Exercise goal: Tally up the lines below containing the string "currently", then write the number alone.

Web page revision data
"""
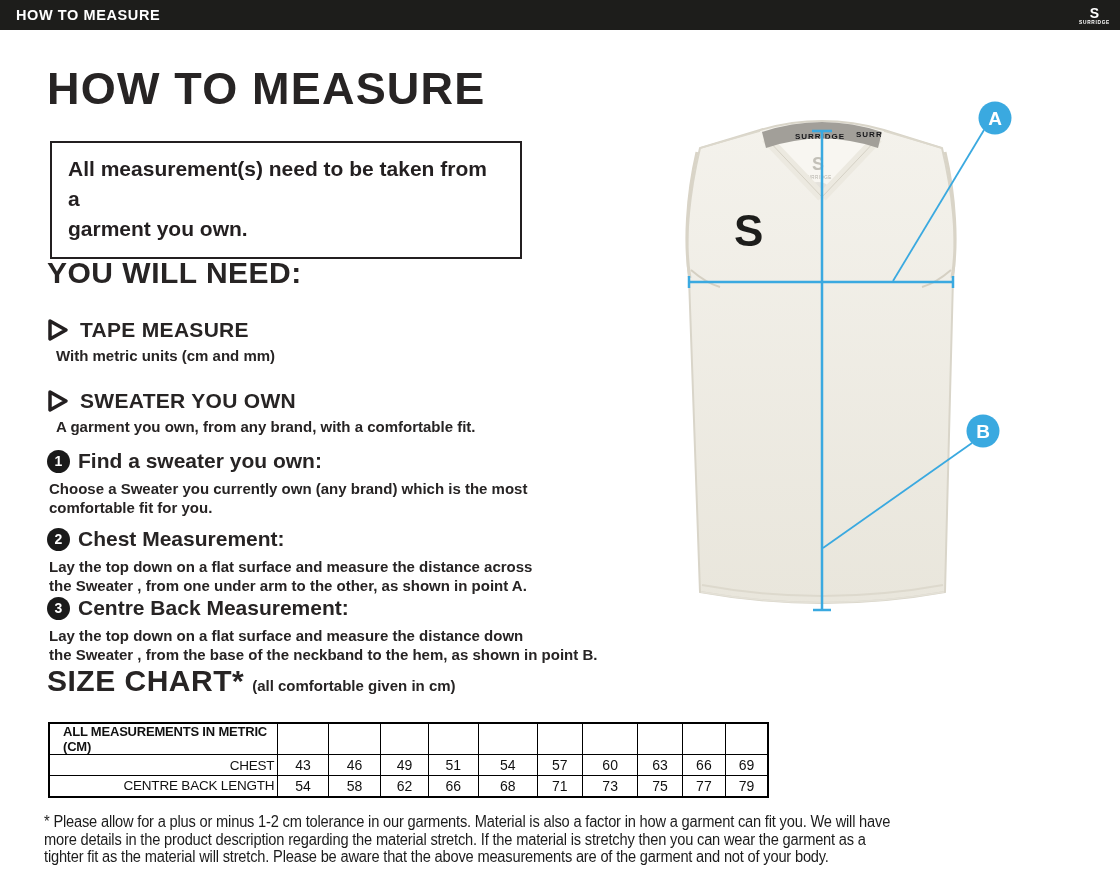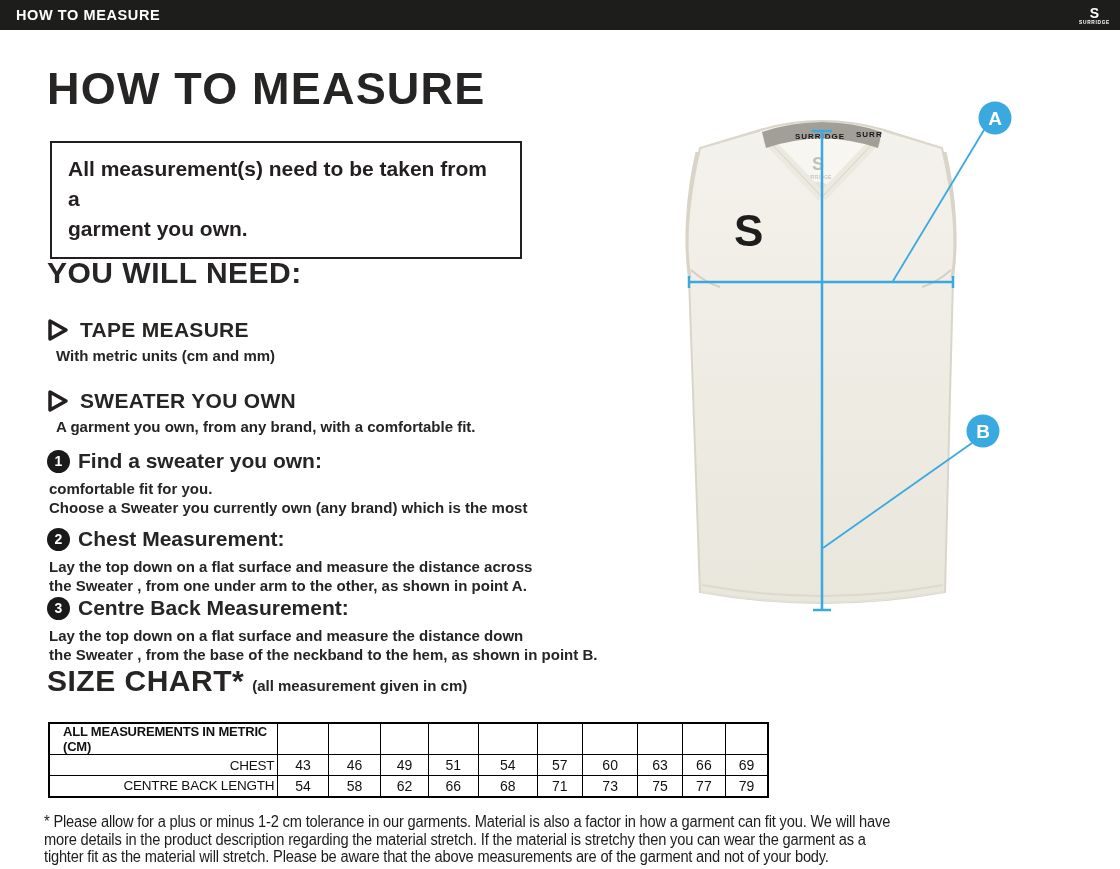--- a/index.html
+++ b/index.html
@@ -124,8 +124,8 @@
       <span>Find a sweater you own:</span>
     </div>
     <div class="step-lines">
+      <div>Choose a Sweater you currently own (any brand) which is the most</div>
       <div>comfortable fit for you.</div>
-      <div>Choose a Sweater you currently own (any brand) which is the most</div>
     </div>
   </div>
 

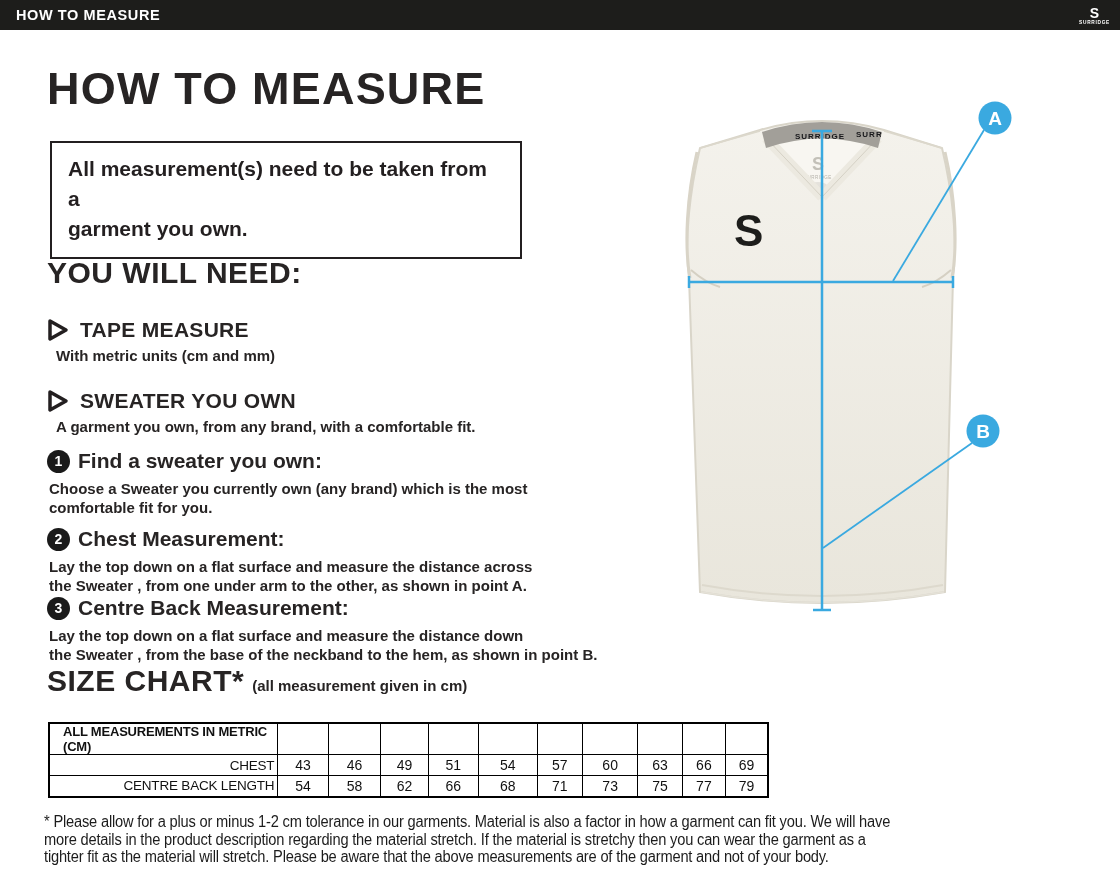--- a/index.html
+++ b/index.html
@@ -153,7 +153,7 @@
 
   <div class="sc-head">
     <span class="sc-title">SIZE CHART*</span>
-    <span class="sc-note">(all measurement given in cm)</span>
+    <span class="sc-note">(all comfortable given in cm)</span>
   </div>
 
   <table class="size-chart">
"""
"""
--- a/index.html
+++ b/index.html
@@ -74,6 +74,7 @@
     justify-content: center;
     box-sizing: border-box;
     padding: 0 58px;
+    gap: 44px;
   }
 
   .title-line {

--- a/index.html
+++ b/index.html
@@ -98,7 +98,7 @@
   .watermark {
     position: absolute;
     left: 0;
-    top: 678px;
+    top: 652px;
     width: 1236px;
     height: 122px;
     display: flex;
"""
Written reply: 2